▸ **What you will do**:
From the material below, copy exactly the lines beginning with the one that contains "html: <div> <div>" and ending with the one that contains "15px -> 12px;"; the pictures stay out.

▸ **Source material**:
----
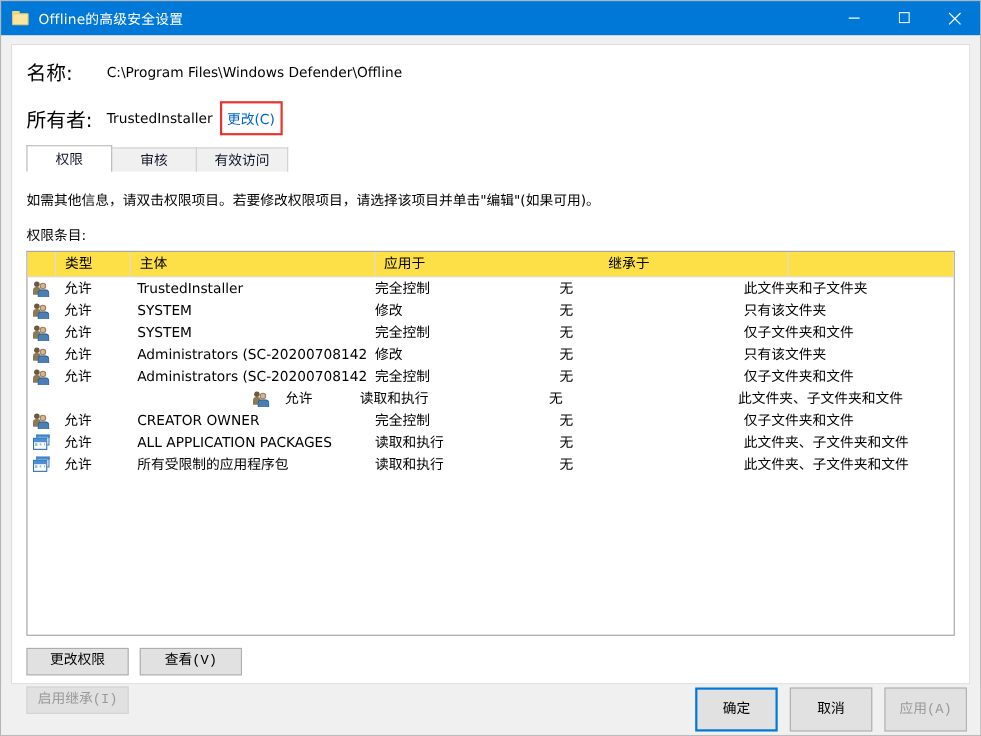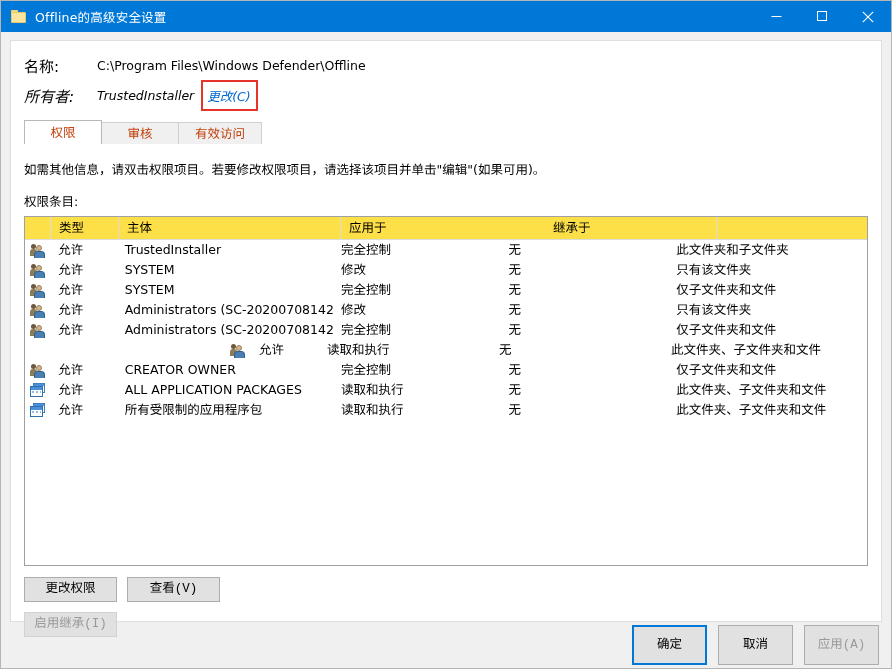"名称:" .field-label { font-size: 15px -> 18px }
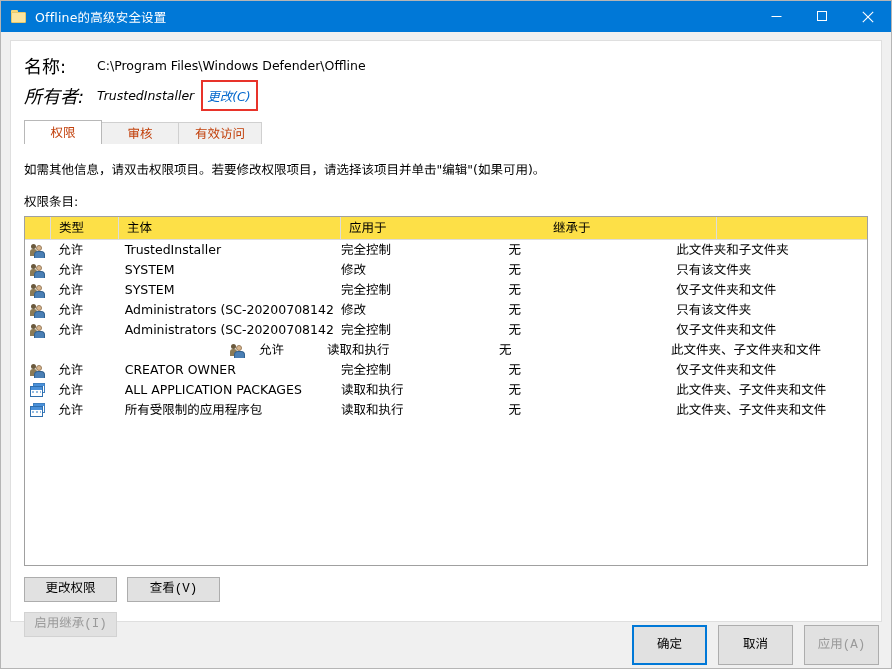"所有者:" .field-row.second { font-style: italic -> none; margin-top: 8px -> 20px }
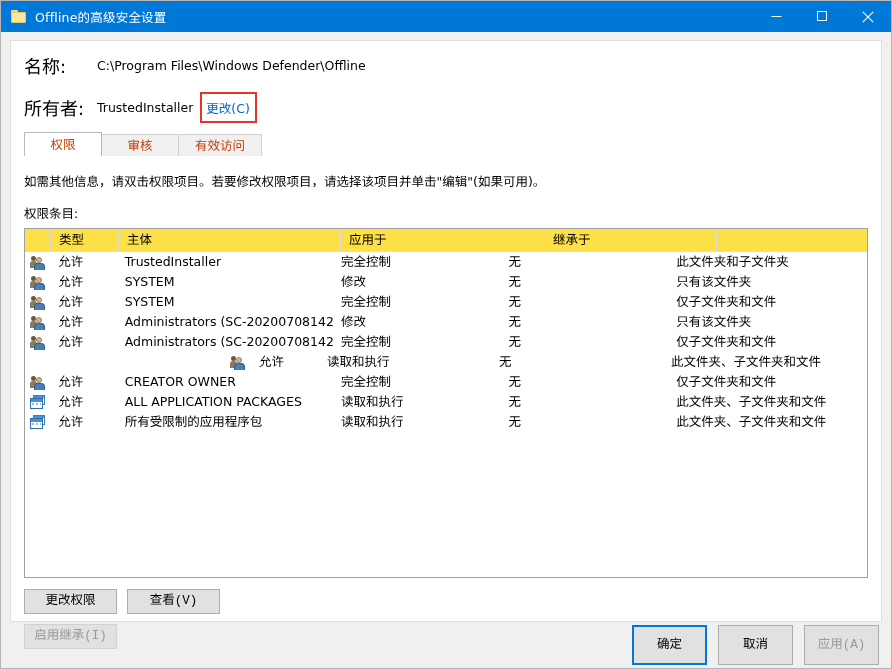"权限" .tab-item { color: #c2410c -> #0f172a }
----
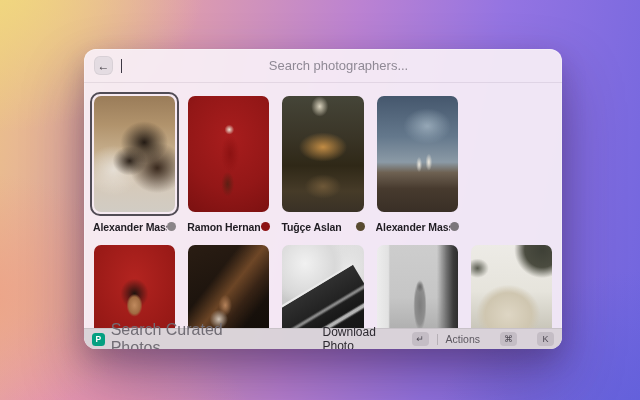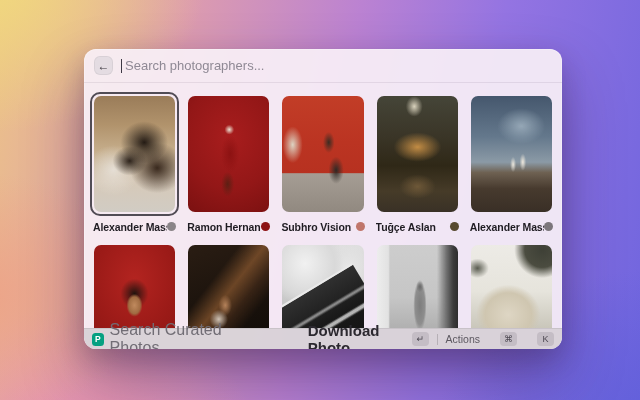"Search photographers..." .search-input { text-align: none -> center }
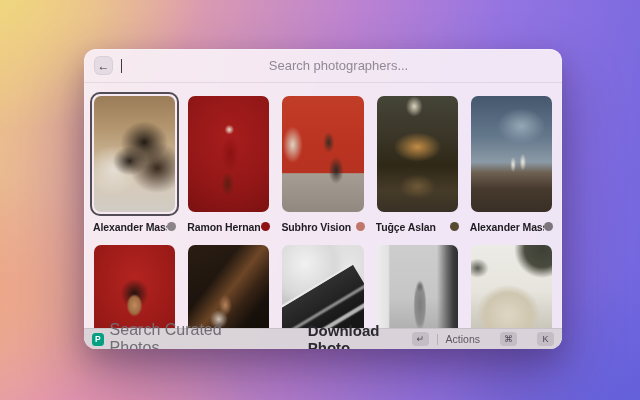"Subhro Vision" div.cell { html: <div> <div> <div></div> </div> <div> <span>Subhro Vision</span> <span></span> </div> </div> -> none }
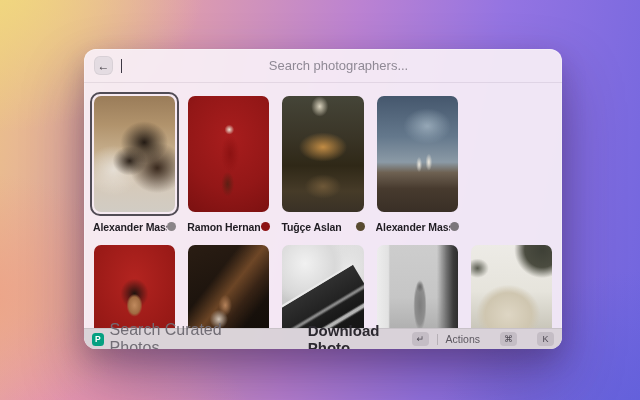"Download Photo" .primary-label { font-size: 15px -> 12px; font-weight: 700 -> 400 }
----
▸ **Solution for this problem**:
"Subhro Vision" div.cell { html: <div> <div> <div></div> </div> <div> <span>Subhro Vision</span> <span></span> </div> </div> -> none }
"Download Photo" .primary-label { font-size: 15px -> 12px; font-weight: 700 -> 400 }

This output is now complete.